**WHAT TO PRODUCE:** Every line of the listing is returned unchanged, and every picture is dropped.

**RECORDS SUPPLIED:**
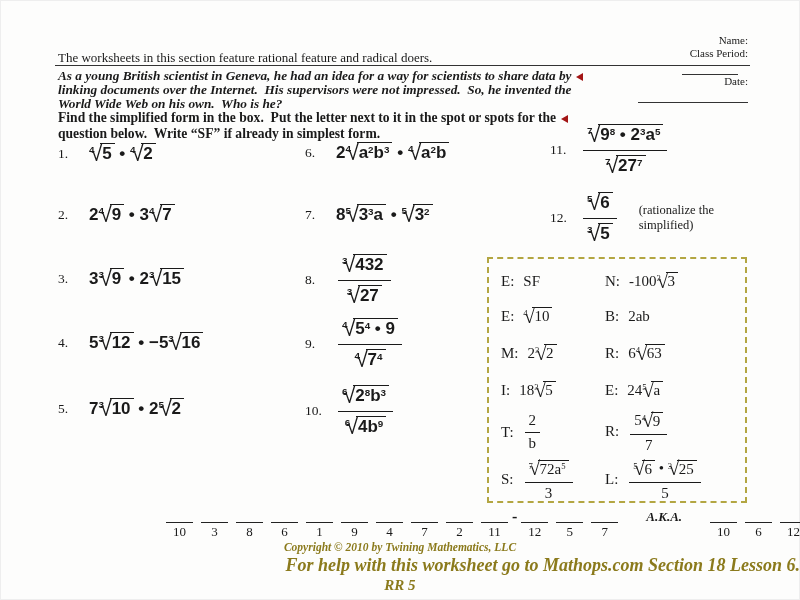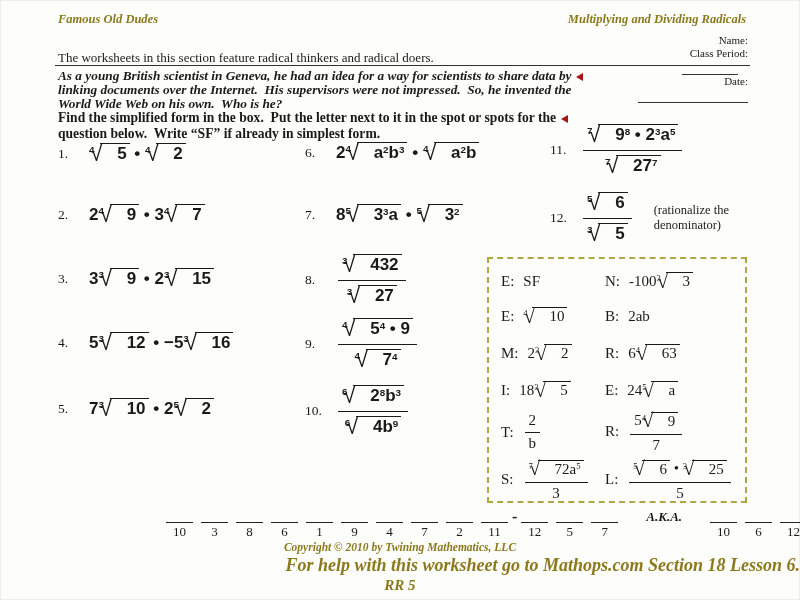--- a/index.html
+++ b/index.html
@@ -33,21 +33,21 @@
            border-bottom:4px solid transparent;border-right:7px solid var(--marker);
            margin-left:5px;vertical-align:middle;}
 
   
   .mathbold{font-family:"Liberation Sans","DejaVu Sans",sans-serif;font-weight:700;font-size:17px;}
   .mathserif{font-family:"Liberation Serif","DejaVu Serif",serif;font-weight:normal;font-size:15px;}
   .expr sup{font-size:0.58em;vertical-align:0.55em;line-height:0;}
   .rad{white-space:nowrap;display:inline-block;}
   .ridx{font-size:0.5em;vertical-align:0.75em;margin-right:-0.42em;line-height:0;}
   .rsign{font-size:1.32em;font-weight:400;vertical-align:-0.1em;margin-right:-2.5px;}
-  .rbody{display:inline-block;border-top:1.7px solid currentColor;padding:1px 3px 0 17px;line-height:1.05;}
+  .rbody{display:inline-block;border-top:1.7px solid currentColor;padding:1px 3px 0 2px;line-height:1.05;}
   .frac{display:inline-flex;flex-direction:column;align-items:center;text-align:center;
         vertical-align:middle;margin:0 2px;line-height:1.15;}
   .fnum{border-bottom:1.7px solid currentColor;padding:0 4px 2px;}
   .fden{padding-top:2px;}
 
   
   .problems-layer{position:absolute;left:0;top:0;right:0;bottom:0;}
   .prob{position:absolute;display:flex;align-items:center;white-space:nowrap;}
   .pnum{font-size:13.5px;margin-right:13px;min-width:18px;font-weight:normal;}
   .pnote{font-family:Liberation Serif, serif;font-size:12.5px;line-height:15px;
@@ -75,35 +75,31 @@
   .help{position:absolute;top:555px;width:100%;text-align:right;font-size:18px;
         font-weight:bold;font-style:italic;color:var(--accent);}
   .code{position:absolute;top:577px;width:100%;text-align:center;font-size:15px;
         font-weight:bold;font-style:italic;color:var(--accent);}
 </style>
 </head>
 <body>
 
 <div class="page">
 
-  <div class="hdr">
-    <span>Famous Old Dudes</span>
-    <span>Multiplying and Dividing Radicals</span>
-  </div>
 
   <div class="nameline">
     <span class="nl-label">Name:</span>
     <span class="fill f1"></span>
     <span class="nl-label">Class Period:</span>
     <span class="fill f2"></span>
     <span class="nl-label">Date:</span>
     <span class="fill f3"></span>
   </div>
 
-  <div class="subtitle">The worksheets in this section feature radical thinkers and radical doers.</div>
+  <div class="subtitle">The worksheets in this section feature rational feature and radical doers.</div>
   <div class="rule"></div>
 
   <div class="riddle">
     <div class="line"><span>As a young British scientist in Geneva, he had an idea for a way for scientists to share data by</span><span class="redmark"></span></div>
     <div class="line"><span>linking documents over the Internet.  His supervisors were not impressed.  So, he invented the</span></div>
     <div class="line"><span>World Wide Web on his own.  Who is he?</span></div>
   </div>
 
   <div class="instr">
     <div class="line"><span>Find the simplified form in the box.  Put the letter next to it in the spot or spots for the</span><span class="redmark"></span></div>
@@ -168,21 +164,21 @@
           </span></span>
       </div>
       <div class="prob" style="left: 550px; top: 190px;">
         <span class="pnum">12.</span>
         <span class="expr mathbold"><span class="frac">
             <span class="fnum"><span class="rad"><sup class="ridx">5</sup><span class="rsign">√</span><span class="rbody">6</span></span></span>
             <span class="fden"><span class="rad"><sup class="ridx">3</sup><span class="rsign">√</span><span class="rbody">5</span></span></span>
           </span></span>
         <span class="pnote">
           <div>(rationalize the</div>
-          <div>denominator)</div>
+          <div>simplified)</div>
         </span>
       </div>
     </div>
 
   <div class="abox">
     <div class="agrid">
         <div class="aentry">
           <span class="aletter">E:</span>
           <span class="expr mathserif">SF</span>
         </div>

**SOLUTION BELOW:**
--- a/index.html
+++ b/index.html
@@ -33,21 +33,21 @@
            border-bottom:4px solid transparent;border-right:7px solid var(--marker);
            margin-left:5px;vertical-align:middle;}
 
   
   .mathbold{font-family:"Liberation Sans","DejaVu Sans",sans-serif;font-weight:700;font-size:17px;}
   .mathserif{font-family:"Liberation Serif","DejaVu Serif",serif;font-weight:normal;font-size:15px;}
   .expr sup{font-size:0.58em;vertical-align:0.55em;line-height:0;}
   .rad{white-space:nowrap;display:inline-block;}
   .ridx{font-size:0.5em;vertical-align:0.75em;margin-right:-0.42em;line-height:0;}
   .rsign{font-size:1.32em;font-weight:400;vertical-align:-0.1em;margin-right:-2.5px;}
-  .rbody{display:inline-block;border-top:1.7px solid currentColor;padding:1px 3px 0 17px;line-height:1.05;}
+  .rbody{display:inline-block;border-top:1.7px solid currentColor;padding:1px 3px 0 2px;line-height:1.05;}
   .frac{display:inline-flex;flex-direction:column;align-items:center;text-align:center;
         vertical-align:middle;margin:0 2px;line-height:1.15;}
   .fnum{border-bottom:1.7px solid currentColor;padding:0 4px 2px;}
   .fden{padding-top:2px;}
 
   
   .problems-layer{position:absolute;left:0;top:0;right:0;bottom:0;}
   .prob{position:absolute;display:flex;align-items:center;white-space:nowrap;}
   .pnum{font-size:13.5px;margin-right:13px;min-width:18px;font-weight:normal;}
   .pnote{font-family:Liberation Serif, serif;font-size:12.5px;line-height:15px;
@@ -75,35 +75,31 @@
   .help{position:absolute;top:555px;width:100%;text-align:right;font-size:18px;
         font-weight:bold;font-style:italic;color:var(--accent);}
   .code{position:absolute;top:577px;width:100%;text-align:center;font-size:15px;
         font-weight:bold;font-style:italic;color:var(--accent);}
 </style>
 </head>
 <body>
 
 <div class="page">
 
-  <div class="hdr">
-    <span>Famous Old Dudes</span>
-    <span>Multiplying and Dividing Radicals</span>
-  </div>
 
   <div class="nameline">
     <span class="nl-label">Name:</span>
     <span class="fill f1"></span>
     <span class="nl-label">Class Period:</span>
     <span class="fill f2"></span>
     <span class="nl-label">Date:</span>
     <span class="fill f3"></span>
   </div>
 
-  <div class="subtitle">The worksheets in this section feature radical thinkers and radical doers.</div>
+  <div class="subtitle">The worksheets in this section feature rational feature and radical doers.</div>
   <div class="rule"></div>
 
   <div class="riddle">
     <div class="line"><span>As a young British scientist in Geneva, he had an idea for a way for scientists to share data by</span><span class="redmark"></span></div>
     <div class="line"><span>linking documents over the Internet.  His supervisors were not impressed.  So, he invented the</span></div>
     <div class="line"><span>World Wide Web on his own.  Who is he?</span></div>
   </div>
 
   <div class="instr">
     <div class="line"><span>Find the simplified form in the box.  Put the letter next to it in the spot or spots for the</span><span class="redmark"></span></div>
@@ -168,21 +164,21 @@
           </span></span>
       </div>
       <div class="prob" style="left: 550px; top: 190px;">
         <span class="pnum">12.</span>
         <span class="expr mathbold"><span class="frac">
             <span class="fnum"><span class="rad"><sup class="ridx">5</sup><span class="rsign">√</span><span class="rbody">6</span></span></span>
             <span class="fden"><span class="rad"><sup class="ridx">3</sup><span class="rsign">√</span><span class="rbody">5</span></span></span>
           </span></span>
         <span class="pnote">
           <div>(rationalize the</div>
-          <div>denominator)</div>
+          <div>simplified)</div>
         </span>
       </div>
     </div>
 
   <div class="abox">
     <div class="agrid">
         <div class="aentry">
           <span class="aletter">E:</span>
           <span class="expr mathserif">SF</span>
         </div>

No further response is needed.